Media mogul Sumner Redstone says he's looking to his chief lieutenant, CBS Corp. chief executive Leslie Moonves, to "do the right thing" when it comes to deciding whether to fire Don Imus, the CBS Radio star shock jock now being whipsawed in a storm of racial controversy.

"He'll make the ultimate decision. But I'm confident he will deal with it in an appropriate manner," Redstone, the chairman of CBS parent company Viacom Inc., said in a phone interview with NEWSWEEK from his Beverly Hills home . His comments come as MSNBC announced it is dropping its daily simulcast of the "Imus in the Morning" radio show, amid furor over Imus' racial slur against the Rutgers women basketball team and the news that major advertisers are withdrawing support for the show.

Redstone's remarks could pressure Moonves into firing Imus ("do the right thing" is an oblique comment—and the title of a Spike Lee film). Redstone says he discussed the Imus matter with Moonves in a phone conversation Wednesday morning, and that Moonves "may discuss it with me again before he takes any action." Redstone declined to specify a time frame for the decision. Moonves couldn't immediately be reached by NEWSWEEK for comment, but CBS' chief spokesman, Gil Schwartz, described Redstone's comments as "appropriate." CBS, whose WFAN radio station in New York is home to the shock jock's nationally syndicated show, had previously announced a decision to suspend Imus for two weeks without pay, beginning Monday, April 16. "During that time we'll continue to speak with all concerned parties and monitor the situation closely," CBS Radio said in the statement.

"I have absolute confidence that Les will do the right thing," Redstone said in the interview on Wednesday evening. "My point is that to the best of my knowledge, Les has done everything right" as CEO of the broadcasting giant. "He has been terrific in the way he runs the company." Redstone took pains to underscore that the decision on whether to fire Imus will be up to Moonves.

By handing Imus' fate to Moonves, Redstone appears intent on avoiding yet another controversy about his own management style. Last year, the mogul kicked Tom Cruise to the curb, publicly blasting the star's erratic behavior and severing his lucrative production agreement with Paramount Pictures. (The studio is also owned by Viacom.) Cruise, a member of Scientology, had made controversial statements about his religious beliefs. Yet many Hollywood veterans were stunned by the Viacom founder's public disassociation from a star who had generated billions of dollars at the worldwide box office. Redstone's unilateral action on the Cruise matter also left Hollywood and Wall Street confused about who, exactly, was in charge of day-to-day management at Viacom, effectively undermining then-CEO Tom Freston. The Viacom board, led by Redstone, later fired Freston, who helped launch MTV and had been one of the industry's most popular executives.
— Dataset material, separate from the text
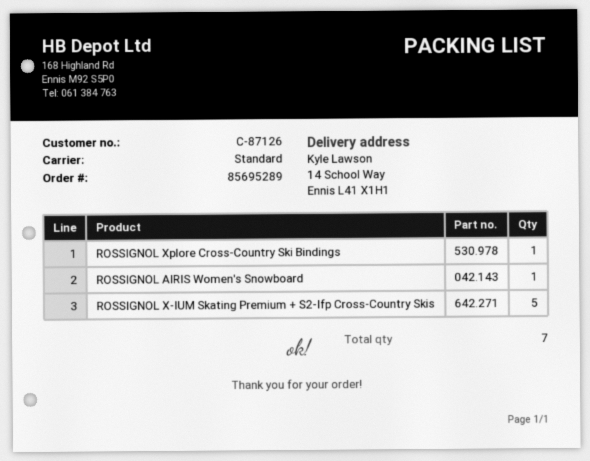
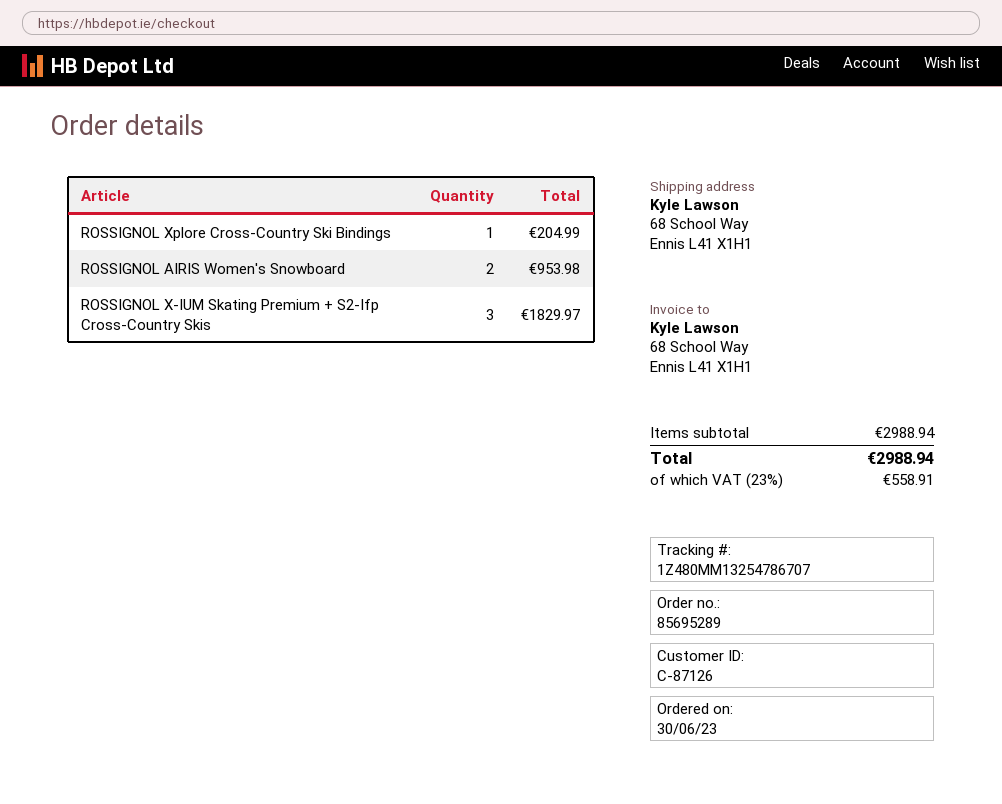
ship to: 14 School Way, Ennis L41 X1H1 -> 68 School Way, Ennis L41 X1H1
ROSSIGNOL AIRIS Women's Snowboard: 1 -> 2
ROSSIGNOL X-IUM Skating Premium + S2-Ifp Cross-Country Skis: 5 -> 3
While getting rid of Imus might quiet the public controversy, it will certainly hit CBS where it hurts: in the pocketbook. Imus' show is syndicated by Westwood One, which CBS partly owns, and draws an estimated audience of 2.25 million, according to The Wall Street Journal, citing the trade publication Talkers. According to the Journal, the "Imus in the Morning" show accounts for 25 percent of the revenues of WFAN in New York—or roughly $20 million, The New York Times reported. That figure swells to more than $50 million when ad revenue for affiliates and cable outlet MSNBC are added, according to the Times.